The first question is somewhat post-hoc. I didn't start out excavating Aztec households to show how prosperous or successful they were. In fact, I thought their residents were probably poor and downtrodden. But after several excavation project and lots of analysis, my conclusion is that these people were remarkably well off. I explore this situation and grapple with ways to explain it in my new book, At Home with the Aztecs: An Archaeologist Uncovers their Daily Life (due in Feb, 2016, I am correcting proofs right now. NOTE: I did NOT set the price! Sorry.). But now, as my research interests turn to Teotihuacan, I am finding a parallel bit distinct pattern of successful urban life for many centuries: see my post on this in Wide Urban World.
The second question owes a lot to the change in my thinking after first reading Blanton and Fargher (2008). My work on neighborhoods, open spaces, and urban services fits with this broad question. It is hard to steer a reasonable course between these two poles. Traditional models in anthropological archaeology are very top-down in the way they depict states and complex societies. The basic idea for decades was that kings and states controlled everyone and everything, and we now know differently. But the complexity scientists often write as if everything is generative and bottom-up with no central control, which errs in the opposite direction (as in modeler Joshua Epstein's creed, "If you can't grow it [with an agent-based model], you haven't explained it.")
My third question reflects more recent activity on the scaling of human settlements. I've been astounded several times: first in seeing the regularities of scaling relationships in modern cities; and second, in finding that some of these same regularities work for premodern cities, and even for village societies. Working with physicists, economists, and archaeologists, this project has not only been great fun, but it is somewhat awe-inspiring to think that we are uncovering some basic fundamental regularities in human behavior, things that have not been though about in anthropology or archaeology for many decades.
I apologize for indulging in such navel-gazing here. But stepping back to think about the big picture and how one's own research fits with big ideas is useful in two ways. First it helps you understand your own work, its importance, and its links with broader ideas and domains. This can help you improve your research and writing. Second, this kind of thinking allows you to more effectively communicate with the public, and with scholars in other disciplines. We need more thinking on a grand scale. The "Grand challenges for archaeology" was a step in the right direction (Kintigh et al), but on a personal level, for individual scholars, I encourage everyone to go one step further and really nail down one's own research interests and domains at a broad and easily understandable level.
References:
Blanton, Richard E. and Lane F. Fargher
2008 Collective Action in the Formation of Pre-Modern States.
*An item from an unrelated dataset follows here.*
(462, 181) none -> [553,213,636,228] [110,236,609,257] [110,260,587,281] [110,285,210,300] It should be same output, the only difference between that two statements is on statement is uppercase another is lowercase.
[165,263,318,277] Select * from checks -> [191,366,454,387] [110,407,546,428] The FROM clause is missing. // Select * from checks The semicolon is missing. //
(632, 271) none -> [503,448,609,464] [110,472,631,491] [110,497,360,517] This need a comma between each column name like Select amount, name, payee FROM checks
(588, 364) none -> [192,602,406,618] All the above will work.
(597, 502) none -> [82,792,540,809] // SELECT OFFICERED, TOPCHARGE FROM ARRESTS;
Springer, New York.
Kintigh, Keith W., Jeffrey Altschul, Mary Beaudry, Robert Drennan, Ann Kinzig, Timothy Kohler, W. Frederick Limp, Herbert Maschner, William Michener, Timothy Pauketat, Peter Peregrine, Jeremy Sabloff, Tony Wilkinson, Henry Wright, and Melinda Zeder
2014 Grand Challenges for Archaeology. American Antiquity 79 (1): 5-24.
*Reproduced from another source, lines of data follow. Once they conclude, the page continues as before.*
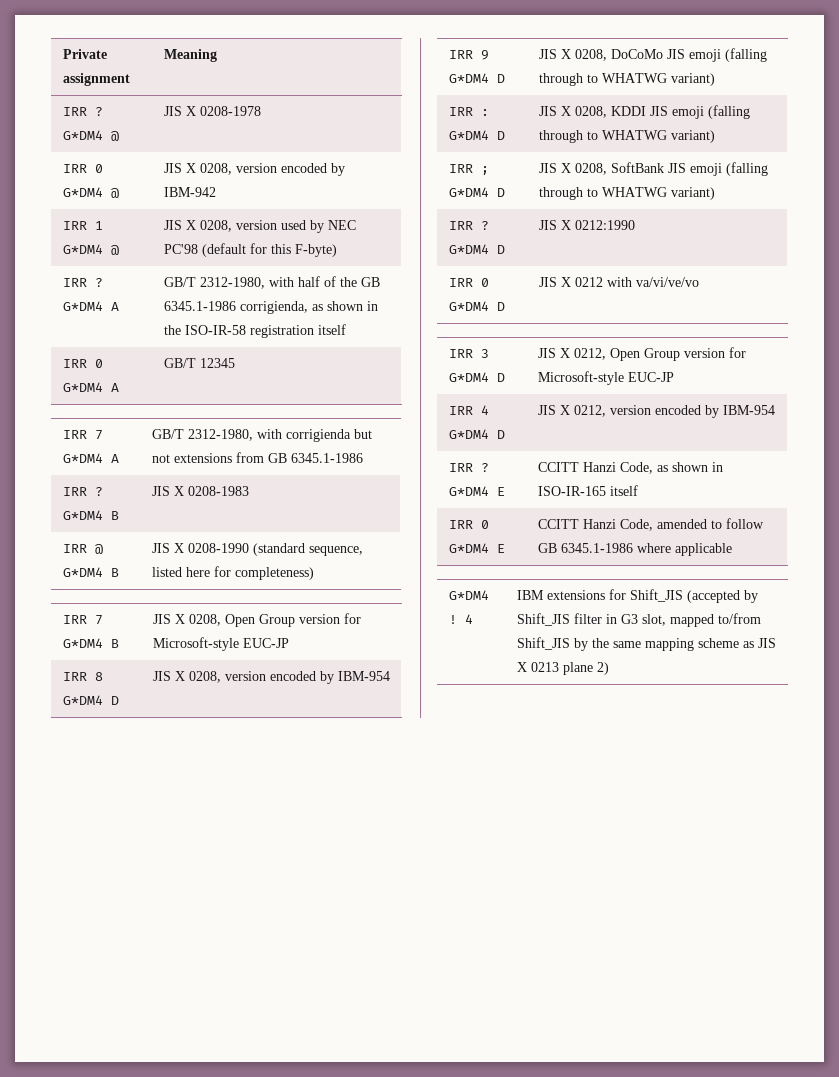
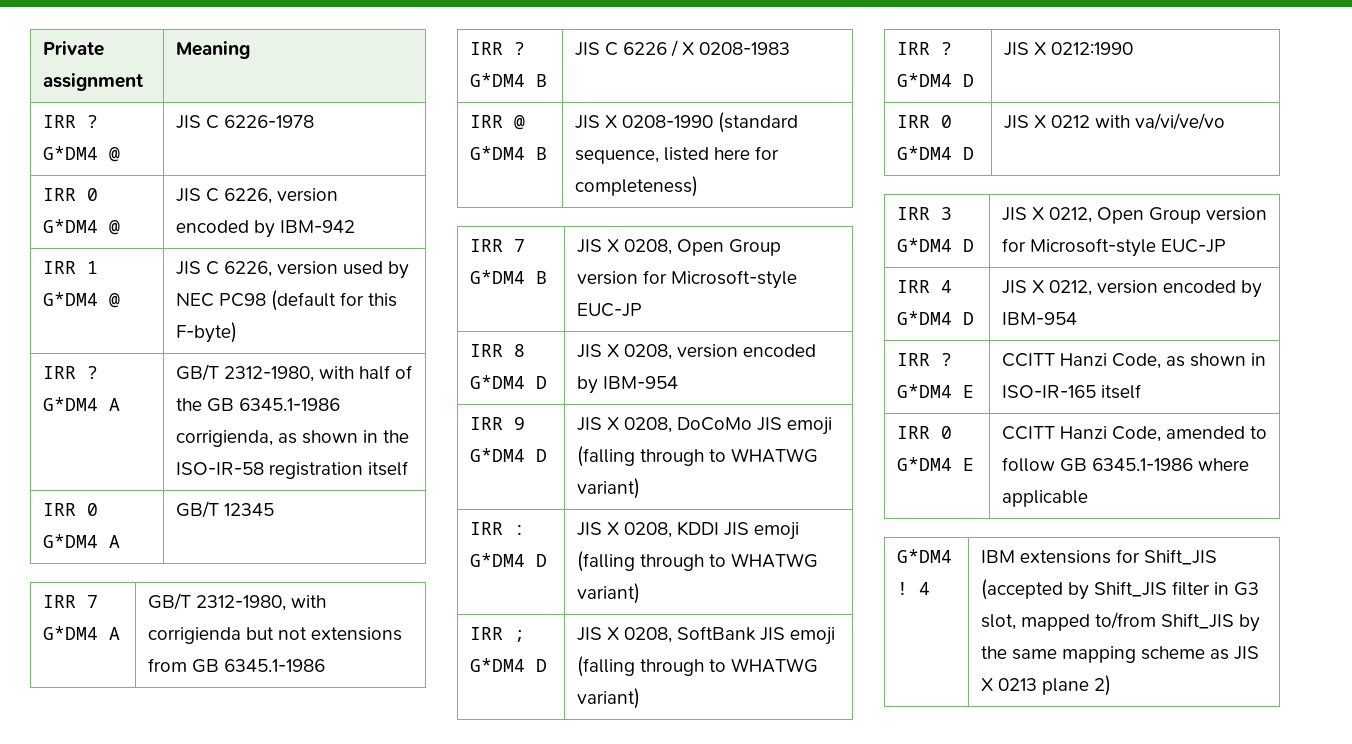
[185,106,261,116] X 0208-1978 -> [205,115,314,129] C 6226-1978
[185,163,232,175] X 0208, -> [205,188,272,204] C 6226,
[185,220,232,232] X 0208, -> [205,261,272,277] C 6226,
[163,244,198,254] PC'98 -> [218,293,266,307] PC98
(170, 491) none -> [604,40,679,57] C 6226 /

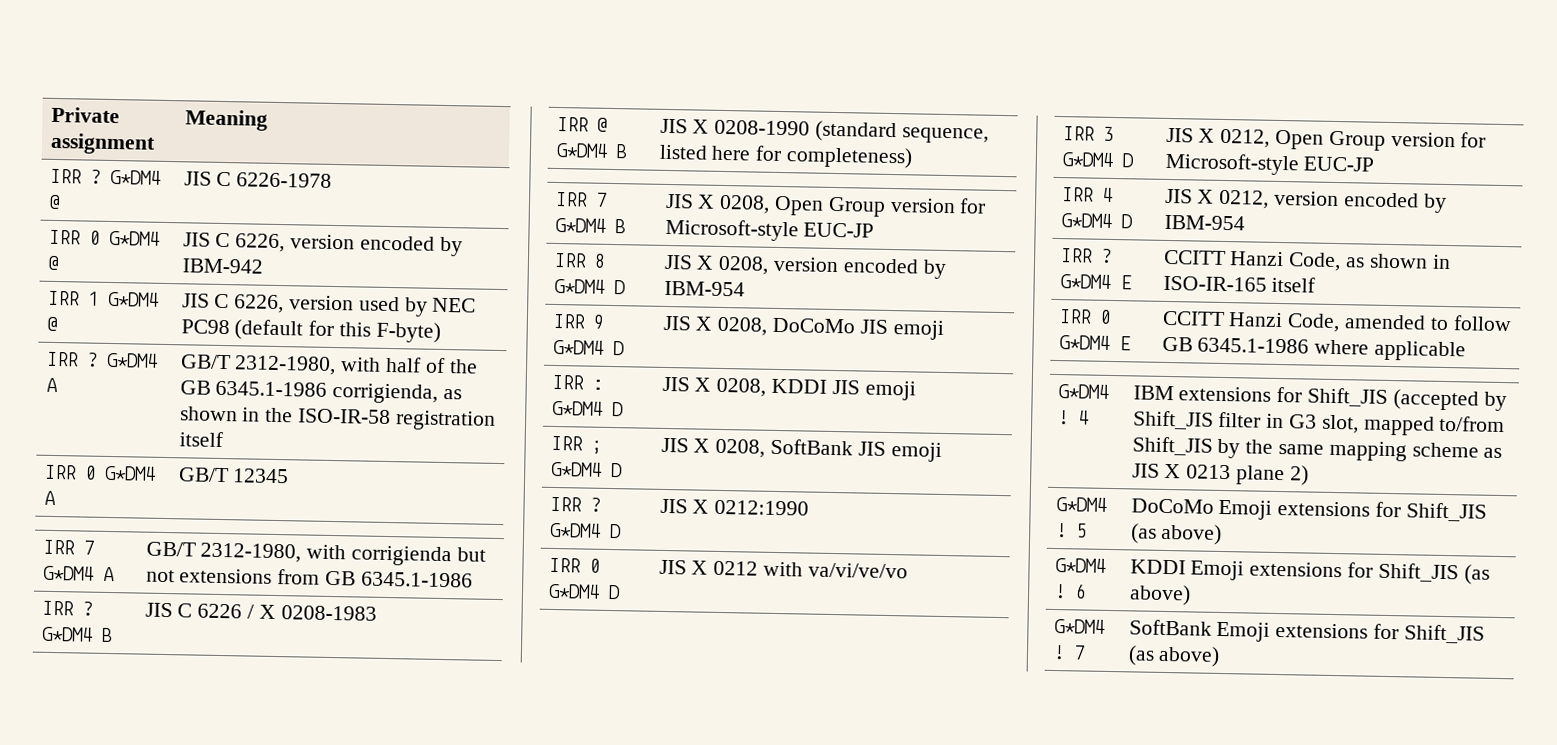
[576,446,819,467] [576,478,640,499] (falling through to WHATWG variant) -> (944, 330) none
[576,551,819,572] [576,583,640,604] (falling through to WHATWG variant) -> (916, 390) none
[576,656,819,677] [576,688,640,709] (falling through to WHATWG variant) -> (942, 452) none
(1112, 685) none -> [1055,497,1107,512] [1055,523,1087,538] [1130,498,1487,522] [1129,523,1223,545] [1054,557,1106,573] [1053,583,1086,599] [1129,559,1490,585] [1128,584,1191,606] [1053,618,1105,634] [1052,644,1085,660] [1128,619,1485,644] [1127,645,1221,667] // G*DM4 ! 5 | DoCoMo Emoji extensions for Shift_JIS (as above) // G*DM4 ! 6 | KDDI Emoji extensions for Shift_JIS (as above) // G*DM4 ! 7 | SoftBank Emoji extensions for Shift_JIS (as above)

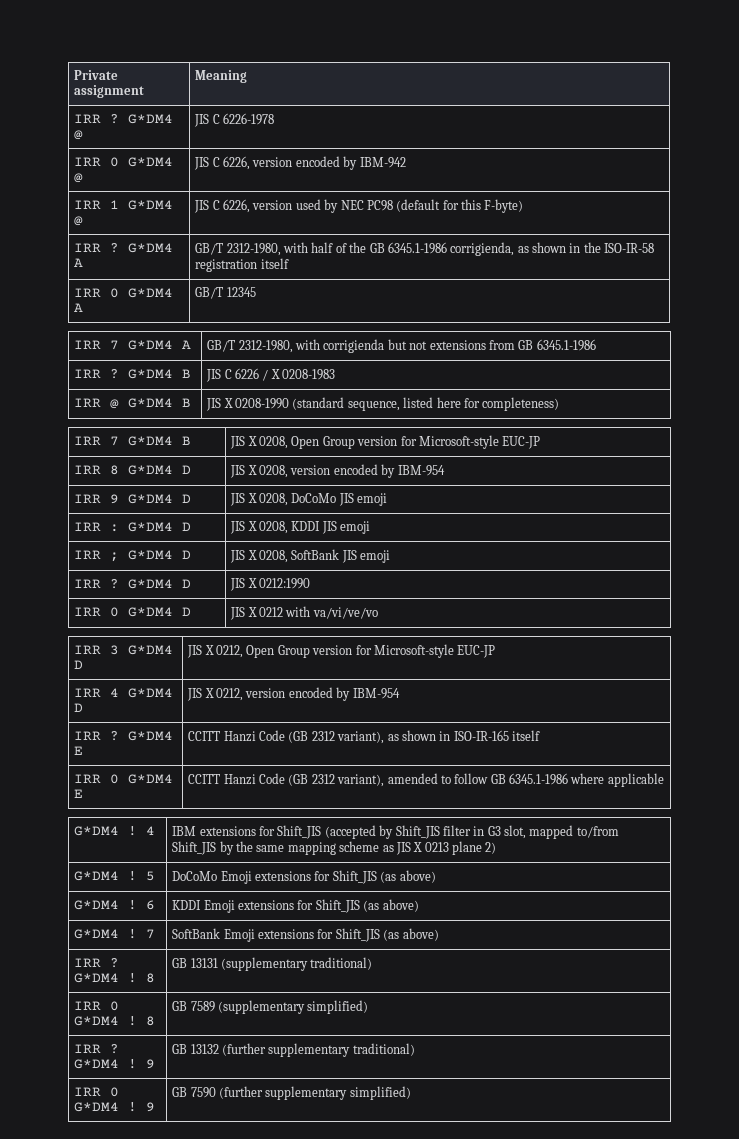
[1288,252,1342,272] Code, -> [259,730,385,744] Code (GB 2312 variant),
[1287,313,1341,333] Code, -> [259,773,385,787] Code (GB 2312 variant),
(1221, 656) none -> [74,958,120,968] [74,973,156,983] [172,957,373,971] [74,1001,120,1011] [74,1016,156,1026] [172,1000,369,1014] [74,1044,120,1054] [74,1059,156,1069] [172,1043,415,1057] [74,1087,120,1097] [74,1102,156,1112] [172,1086,411,1100] // IRR ? G*DM4 ! 8 | GB 13131 (supplementary traditional) // IRR 0 G*DM4 ! 8 | GB 7589 (supplementary simplified) // IRR ? G*DM4 ! 9 | GB 13132 (further supplementary traditional) // IRR 0 G*DM4 ! 9 | GB 7590 (further supplementary simplified)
Kintigh, Keith W., Jeffrey H. Altschul, Mary C. Beaudry, Robert D. Drennan, Ann P. Kinzig, Timothy A. Kohler, W. Frederick Limp, Herbert D. G. Maschner, William K. Michener, Timothy R. Pauketat, Peter Peregrine, Jeremy A. Sabloff, Tony J. Wilkinson, Henry T. Wright, and Melinda A. Zeder
2014 Grand Challenges for Archaeology. Proceedings of the National Academy of Sciences 122: 879-880.
Sampson, Robert J.
2009 Racial Stratification and the Durable Tangle of Neighborhood Inequality. Annals of the American Academy of Political and Social Science 621: 260-280.
Smith, Michael E.
2016 At Home with the Aztecs: An Archaeologist Uncovers their Domestic Life. Taylor and Francis, New York.